• **BRIEF**
Report every line in the listing below where the string "space" shows up.

• **TASK INPUT**
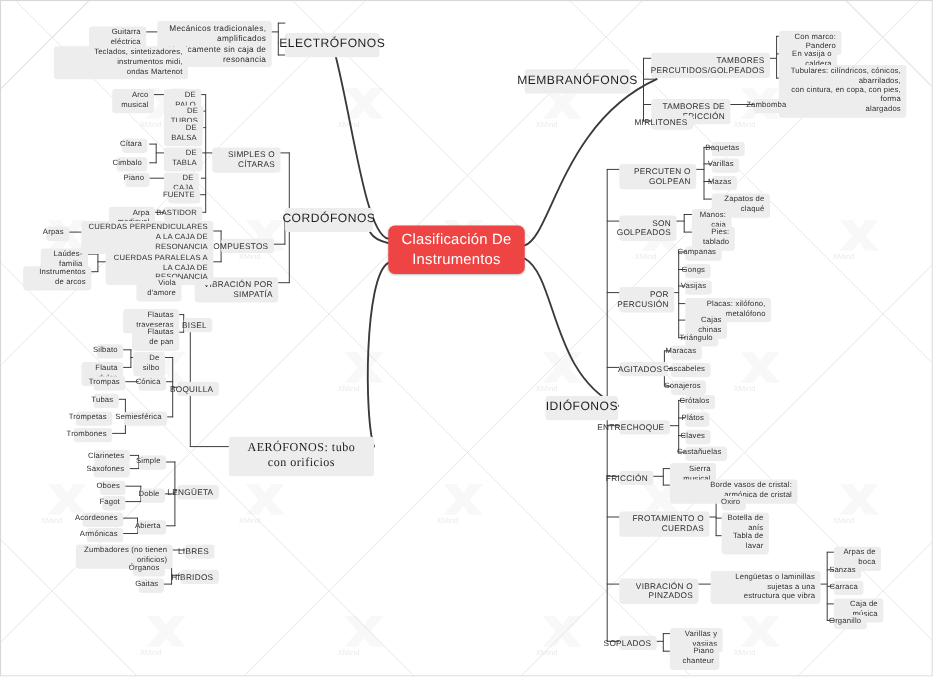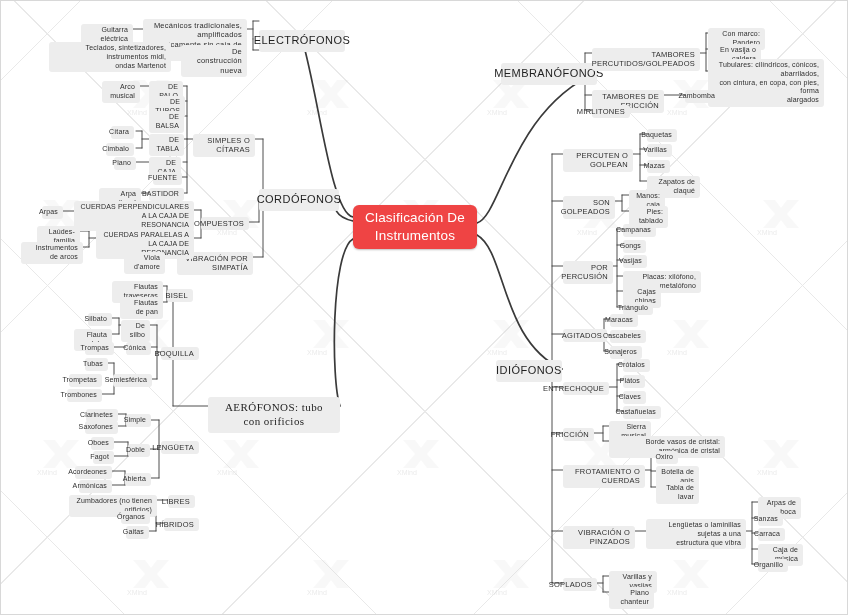--- a/index.html
+++ b/index.html
@@ -288,7 +288,6 @@
       <div class="node lvl2 left" style="left: 142px; top: 18px; width: 104px; min-height: 20px;">Mecánicos tradicionales, amplificados
 eléctricamente sin caja de resonancia</div>
       <div class="node lvl3 left" style="left: 80px; top: 23px; width: 52px; min-height: 10px;">Guitarra eléctrica</div>
-      <div class="node lvl2 left" style="left: 180px; top: 44px; width: 66px; min-height: 10px;">De construcción nueva</div>
       <div class="node lvl3 left" style="left: 48px; top: 41px; width: 122px; min-height: 18px;">Teclados, sintetizadores, instrumentos midi,
 ondas Martenot</div>
       <div class="node lvl1 ctr" style="left: 258px; top: 188px; width: 80px; min-height: 18px;">CORDÓFONOS</div>

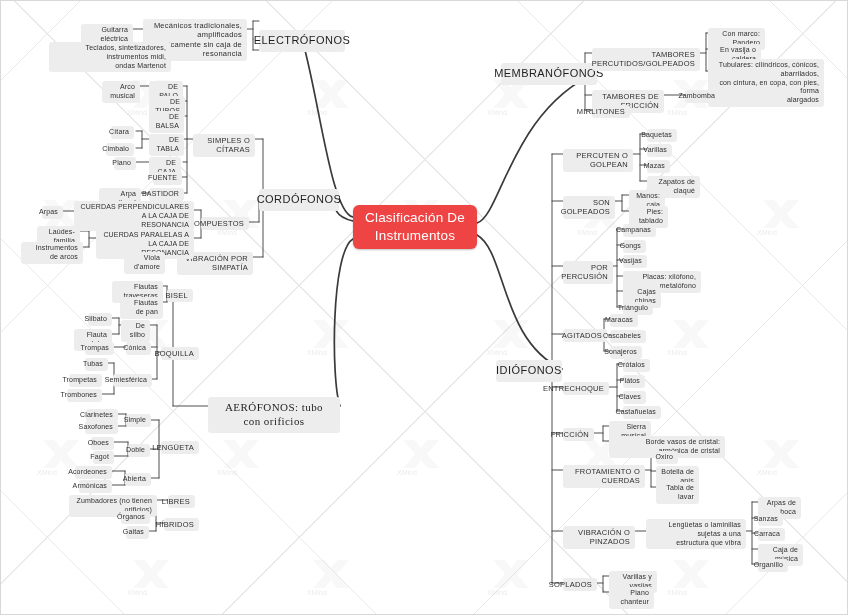--- a/index.html
+++ b/index.html
@@ -343,7 +343,7 @@
       <div class="node lvl3 left" style="left: 68px; top: 494px; width: 88px; min-height: 10px;">Zumbadores (no tienen orificios)</div>
       <div class="node lvl4 left" style="left: 120px; top: 510px; width: 29px; min-height: 10px;">Órganos</div>
       <div class="node lvl4 left" style="left: 125px; top: 525px; width: 23px; min-height: 10px;">Gaitas</div>
-      <div class="node lvl1 ctr" style="left: 500px; top: 62px; width: 96px; min-height: 18px;">MEMBRANÓFONOS</div>
+      <div class="node lvl1 ctr" style="left: 476px; top: 62px; width: 96px; min-height: 18px;">MEMBRANÓFONOS</div>
       <div class="node lvl2 left" style="left: 591px; top: 47px; width: 108px; min-height: 10px;">TAMBORES PERCUTIDOS/GOLPEADOS</div>
       <div class="node lvl2 left" style="left: 591px; top: 89px; width: 72px; min-height: 10px;">TAMBORES DE FRICCIÓN</div>
       <div class="node lvl2 left" style="left: 591px; top: 104px; width: 38px; min-height: 10px;">MIRLITONES</div>

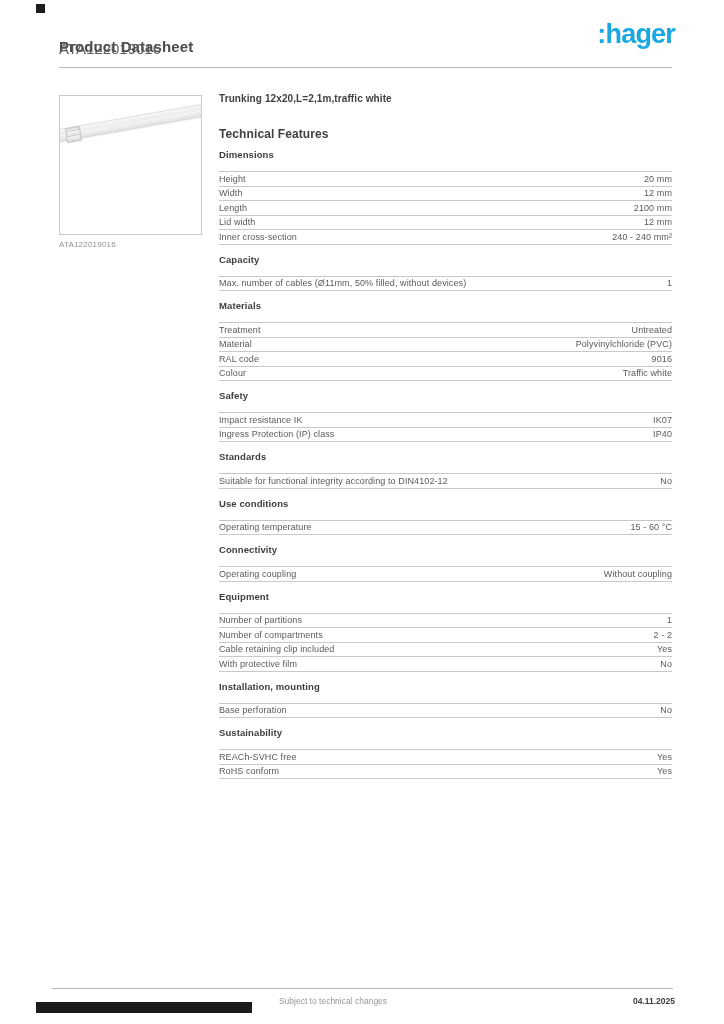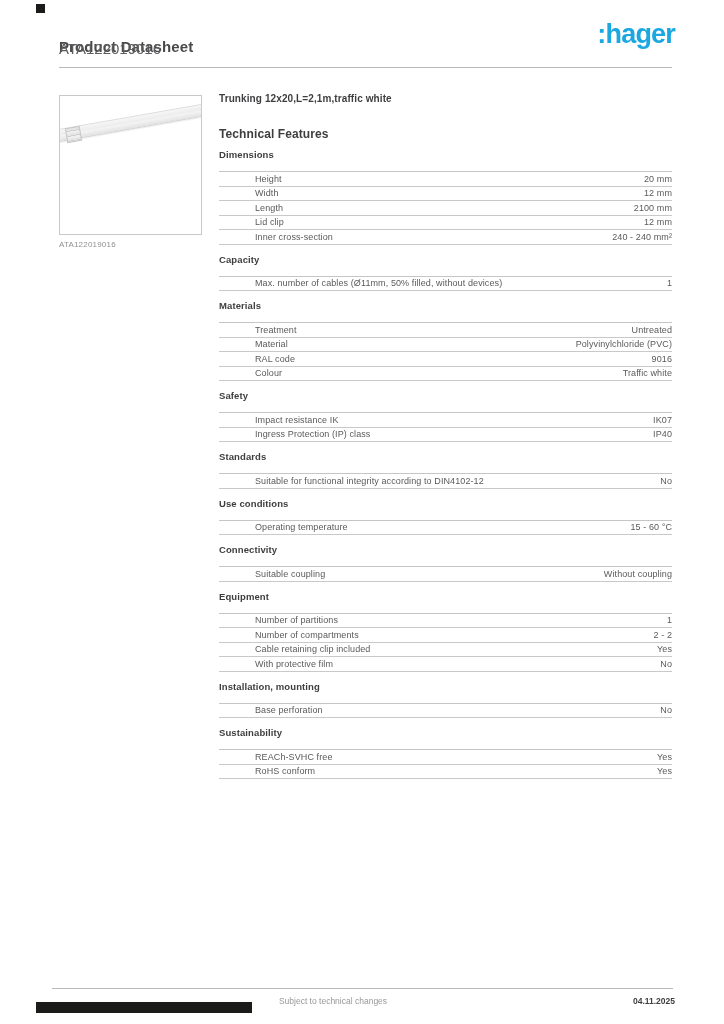--- a/index.html
+++ b/index.html
@@ -54,7 +54,7 @@
     font-size: 9px; line-height: 10.5px; color: #5a5a5c;
     padding: 1.5px 0; border-bottom: 1px solid #c9c9c9; letter-spacing: .1px;
   }
-  .row .lab { text-align: left; white-space: nowrap; margin-left: 36px; }
+  .row .lab { text-align: left; white-space: nowrap; }
   .row .val { text-align: right; white-space: nowrap; }
 
   

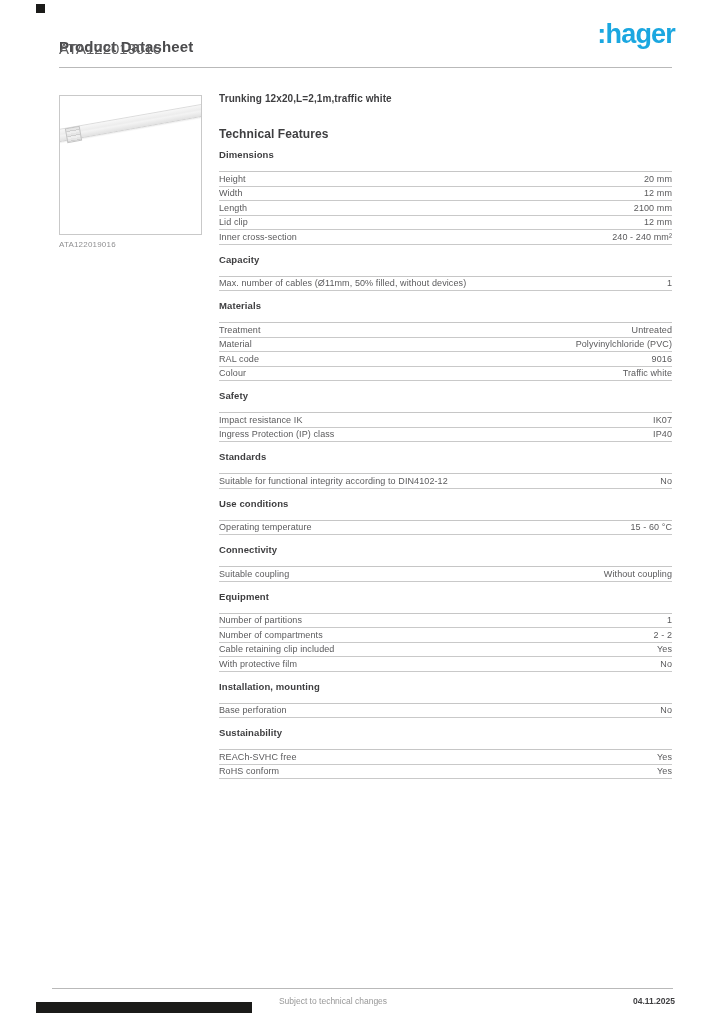--- a/index.html
+++ b/index.html
@@ -99,7 +99,7 @@
             <span class="val">2100 mm</span>
           </div>
           <div class="row">
-            <span class="lab">Lid clip</span>
+            <span class="lab">Lid width</span>
             <span class="val">12 mm</span>
           </div>
           <div class="row">

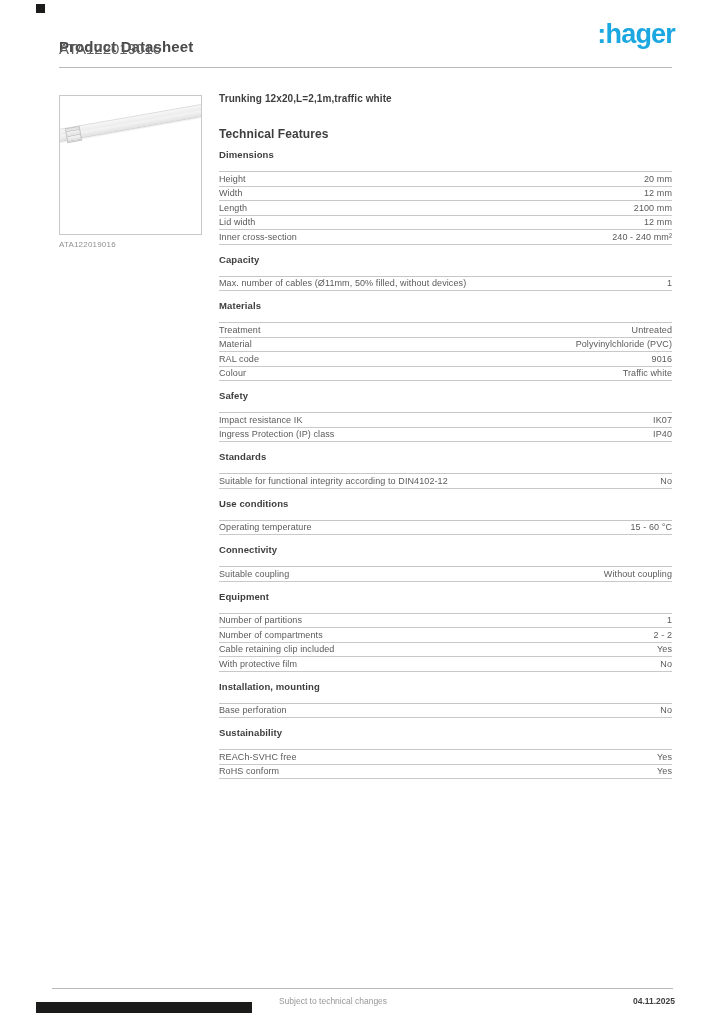--- a/index.html
+++ b/index.html
@@ -161,7 +161,7 @@
         <div class="section">
           <div class="sec-title">Connectivity</div>
           <div class="row">
-            <span class="lab">Suitable coupling</span>
+            <span class="lab">Operating coupling</span>
             <span class="val">Without coupling</span>
           </div>
         </div>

• **EXERCISE SOLUTION**
-  .row .lab { text-align: left; white-space: nowrap; margin-left: 36px; }
+  .row .lab { text-align: left; white-space: nowrap; }
   .row .val { text-align: right; white-space: nowrap; }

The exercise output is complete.